Problem to work on: Please output the listing that follows exactly, but keep all images out.
┌──
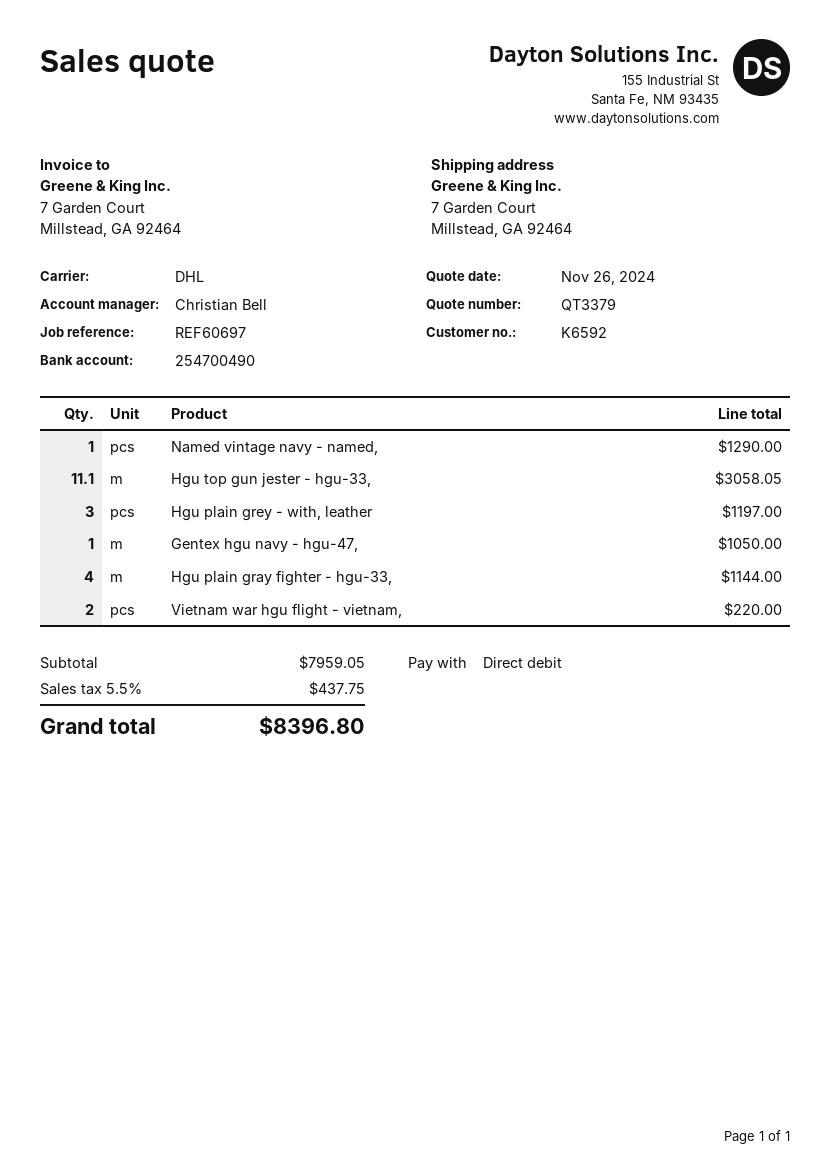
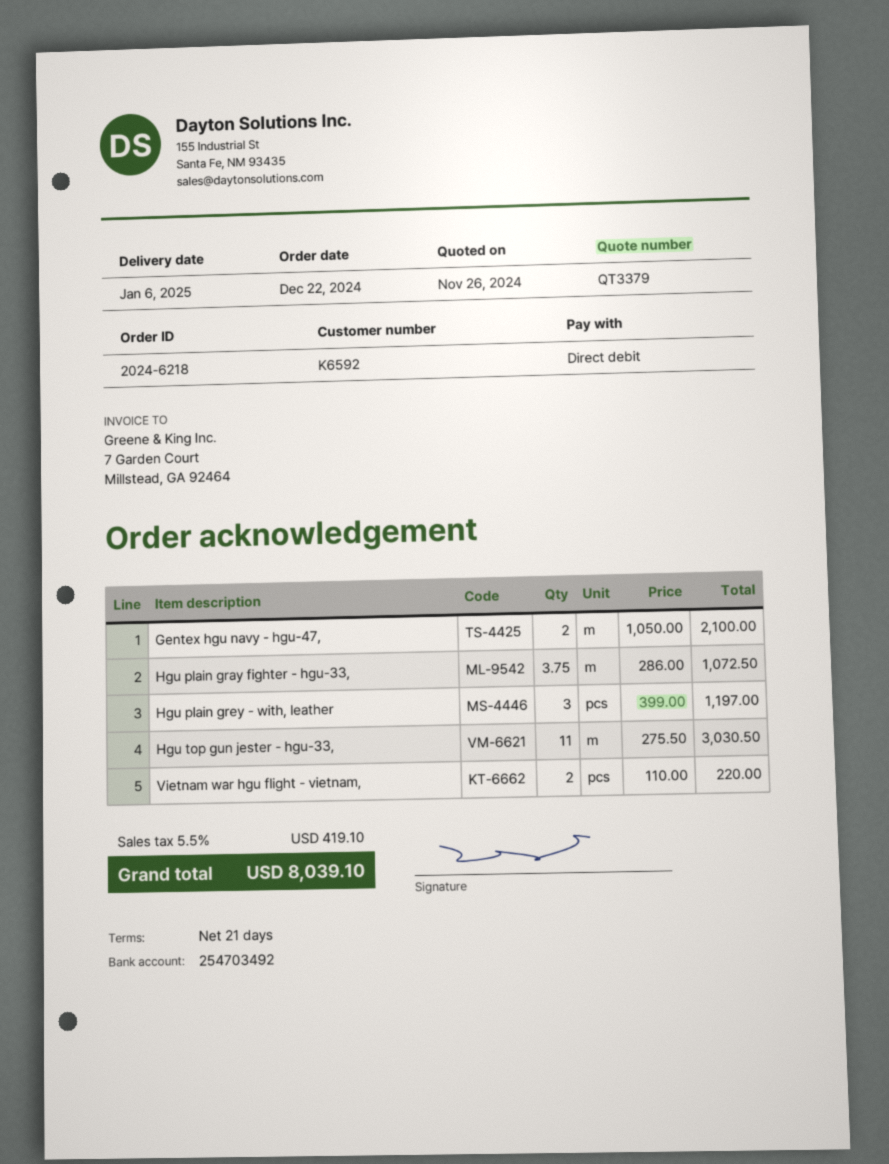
bank account: 254700490 -> 254703492
Named vintage navy - named,: 1 for 1290.00 -> none
Hgu top gun jester - hgu-33,: 11.1 for 3058.05 -> 11 for 3030.50
Gentex hgu navy - hgu-47,: 1 for 1050.00 -> 2 for 2100.00
Hgu plain gray fighter - hgu-33,: 4 for 1144.00 -> 3.75 for 1072.50
tax: 5.5% = 437.75 -> 5.5% = 419.10
total: 8396.80 -> 8039.10

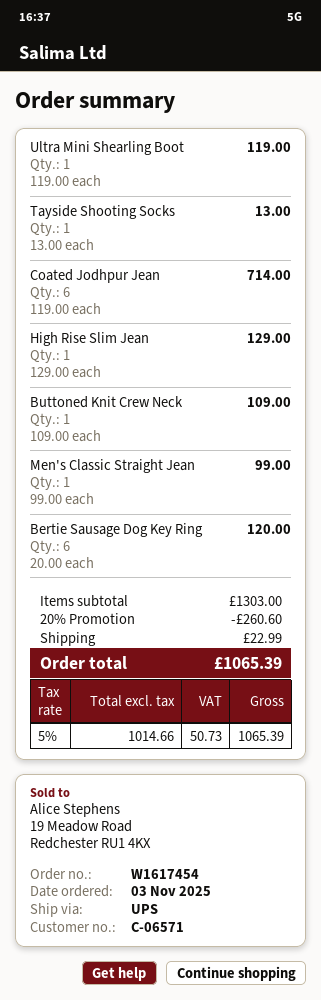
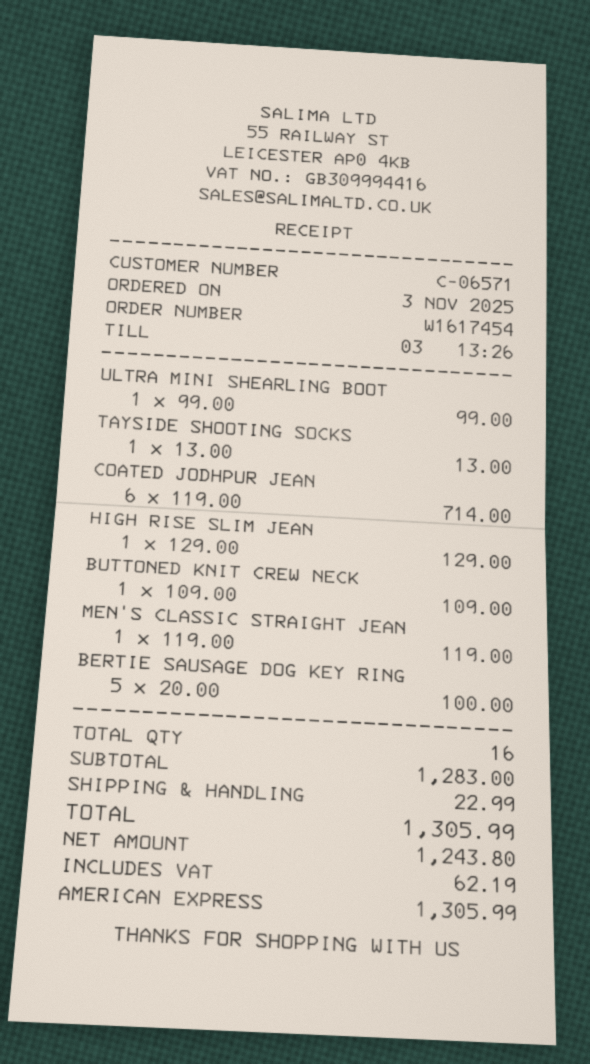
Ultra Mini Shearling Boot: 1 x 119.00 = 119.00 -> 1 x 99.00 = 99.00
Men's Classic Straight Jean: 1 x 99.00 = 99.00 -> 1 x 119.00 = 119.00
Bertie Sausage Dog Key Ring: 6 x 20.00 = 120.00 -> 5 x 20.00 = 100.00
subtotal: 1303.00 -> 1283.00
discount: 20% = 260.60 -> none
net: 1014.66 -> 1243.80
tax: 50.73 -> 62.19
total: 1065.39 -> 1305.99

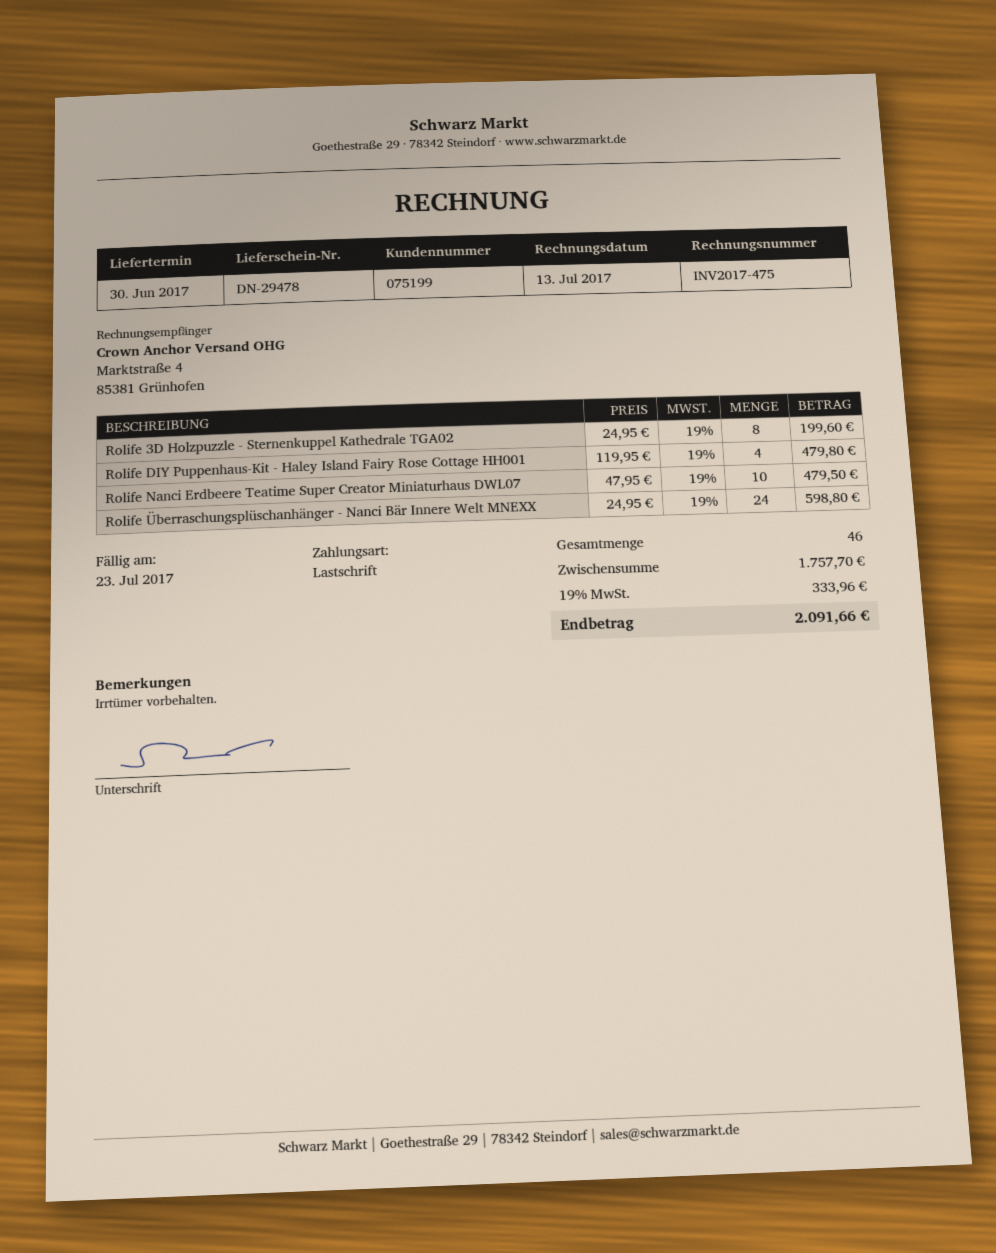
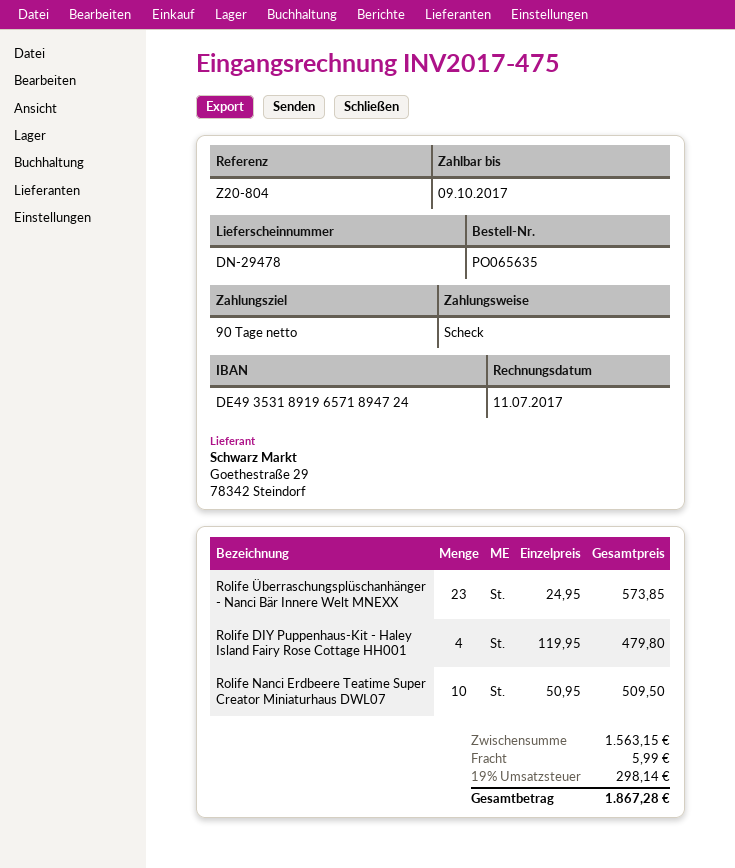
invoice date: 2017-07-13 -> 2017-07-11
due date: 2017-07-23 -> 2017-10-09
payment method: direct debit -> cheque
Rolife 3D Holzpuzzle - Sternenkuppel Kathedrale TGA02: 8 x 24.95 = 199.60 -> none
Rolife Nanci Erdbeere Teatime Super Creator Miniaturhaus DWL07: 10 x 47.95 = 479.50 -> 10 x 50.95 = 509.50
Rolife Überraschungsplüschanhänger - Nanci Bär Innere Welt MNEXX: 24 x 24.95 = 598.80 -> 23 x 24.95 = 573.85
subtotal: 1757.70 -> 1563.15
shipping: none -> 5.99
tax: 19% = 333.96 -> 19% = 298.14
total: 2091.66 -> 1867.28

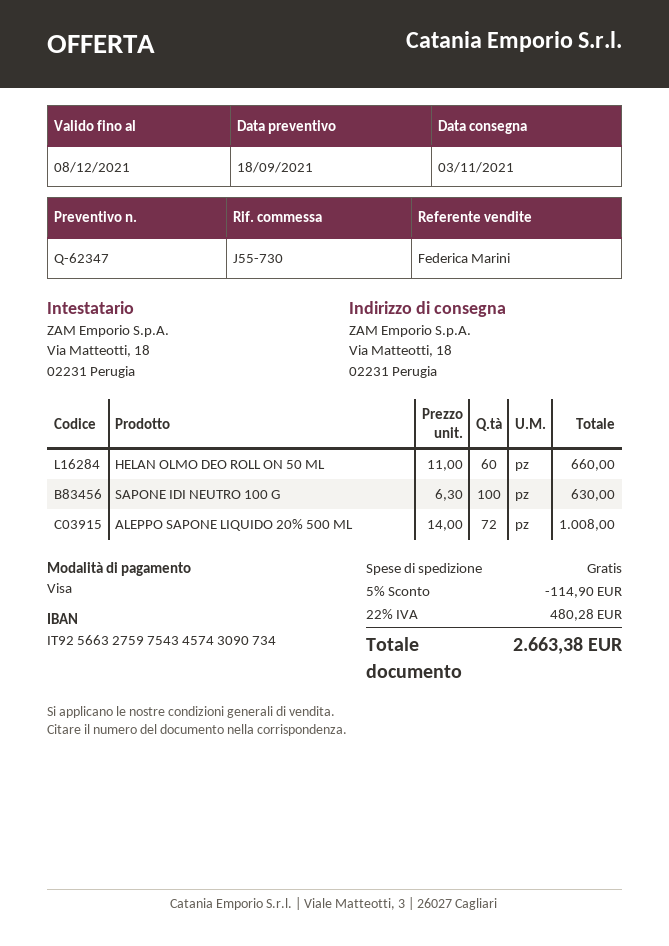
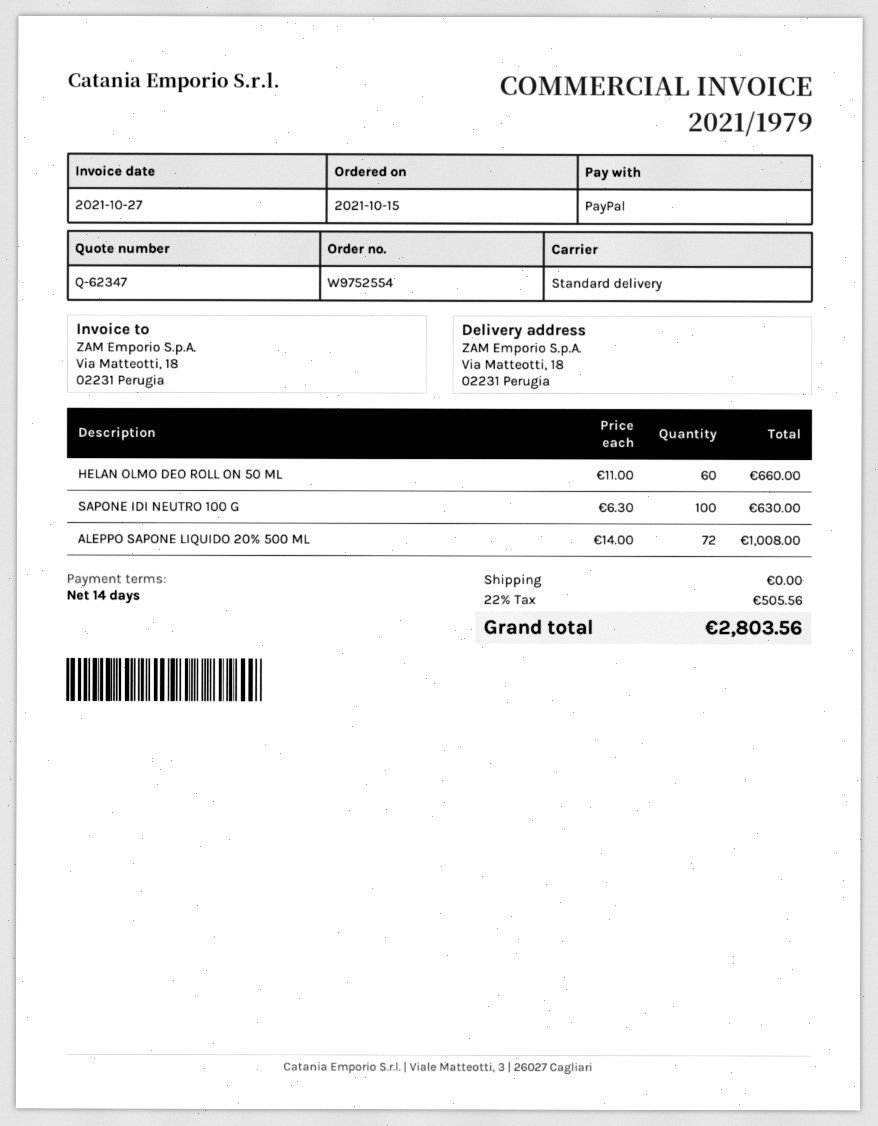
payment method: Visa -> PayPal
discount: 5% = 114.90 -> none
tax: 22% = 480.28 -> 22% = 505.56
total: 2663.38 -> 2803.56

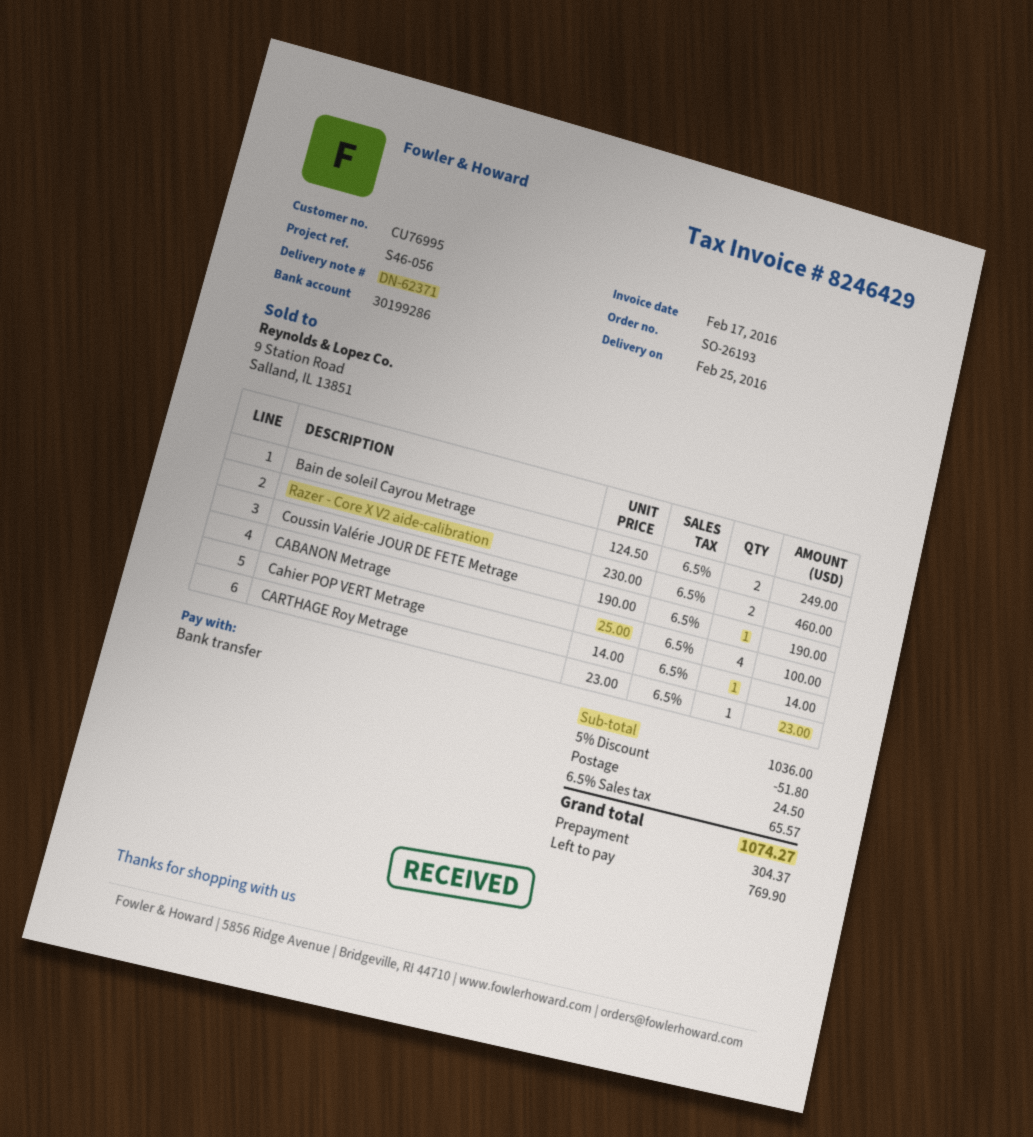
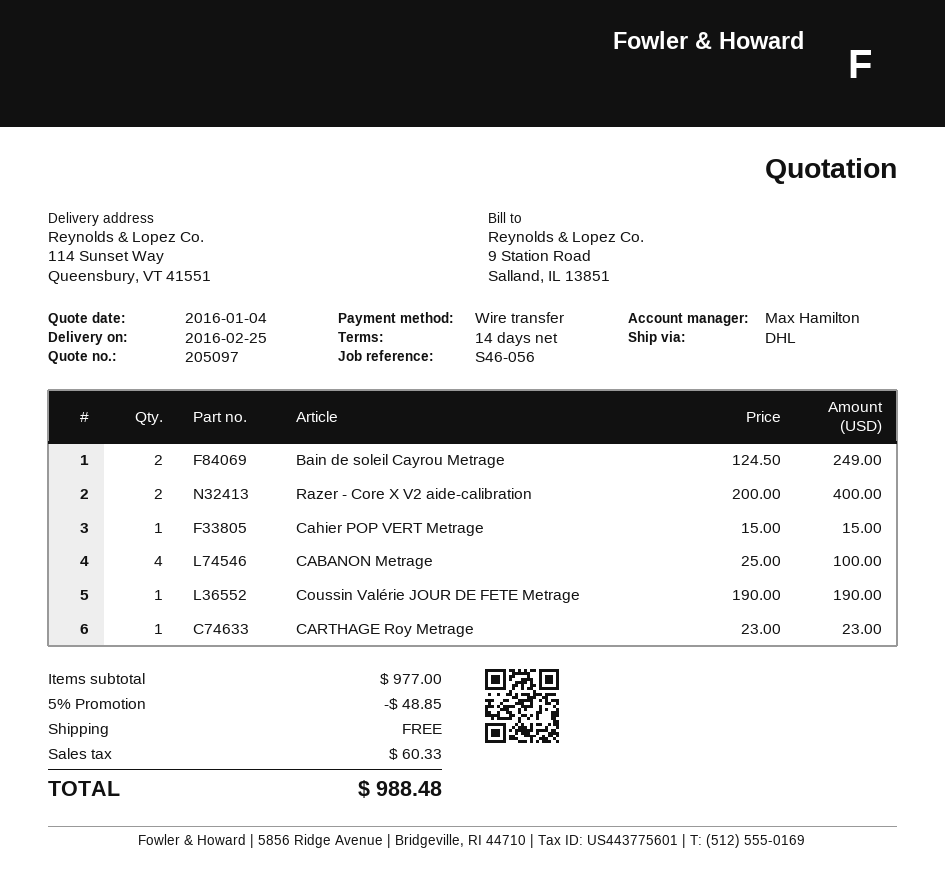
Razer - Core X V2 aide-calibration: 2 x 230.00 = 460.00 -> 2 x 200.00 = 400.00
Cahier POP VERT Metrage: 1 x 14.00 = 14.00 -> 1 x 15.00 = 15.00
subtotal: 1036.00 -> 977.00
discount: 5% = 51.80 -> 5% = 48.85
shipping: 24.50 -> 0.00
tax: 65.57 -> 60.33
total: 1074.27 -> 988.48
└──
Response to this task:
bank account: 254700490 -> 254703492
Named vintage navy - named,: 1 for 1290.00 -> none
Hgu top gun jester - hgu-33,: 11.1 for 3058.05 -> 11 for 3030.50
Gentex hgu navy - hgu-47,: 1 for 1050.00 -> 2 for 2100.00
Hgu plain gray fighter - hgu-33,: 4 for 1144.00 -> 3.75 for 1072.50
tax: 5.5% = 437.75 -> 5.5% = 419.10
total: 8396.80 -> 8039.10

Ultra Mini Shearling Boot: 1 x 119.00 = 119.00 -> 1 x 99.00 = 99.00
Men's Classic Straight Jean: 1 x 99.00 = 99.00 -> 1 x 119.00 = 119.00
Bertie Sausage Dog Key Ring: 6 x 20.00 = 120.00 -> 5 x 20.00 = 100.00
subtotal: 1303.00 -> 1283.00
discount: 20% = 260.60 -> none
net: 1014.66 -> 1243.80
tax: 50.73 -> 62.19
total: 1065.39 -> 1305.99

invoice date: 2017-07-13 -> 2017-07-11
due date: 2017-07-23 -> 2017-10-09
payment method: direct debit -> cheque
Rolife 3D Holzpuzzle - Sternenkuppel Kathedrale TGA02: 8 x 24.95 = 199.60 -> none
Rolife Nanci Erdbeere Teatime Super Creator Miniaturhaus DWL07: 10 x 47.95 = 479.50 -> 10 x 50.95 = 509.50
Rolife Überraschungsplüschanhänger - Nanci Bär Innere Welt MNEXX: 24 x 24.95 = 598.80 -> 23 x 24.95 = 573.85
subtotal: 1757.70 -> 1563.15
shipping: none -> 5.99
tax: 19% = 333.96 -> 19% = 298.14
total: 2091.66 -> 1867.28

payment method: Visa -> PayPal
discount: 5% = 114.90 -> none
tax: 22% = 480.28 -> 22% = 505.56
total: 2663.38 -> 2803.56

Razer - Core X V2 aide-calibration: 2 x 230.00 = 460.00 -> 2 x 200.00 = 400.00
Cahier POP VERT Metrage: 1 x 14.00 = 14.00 -> 1 x 15.00 = 15.00
subtotal: 1036.00 -> 977.00
discount: 5% = 51.80 -> 5% = 48.85
shipping: 24.50 -> 0.00
tax: 65.57 -> 60.33
total: 1074.27 -> 988.48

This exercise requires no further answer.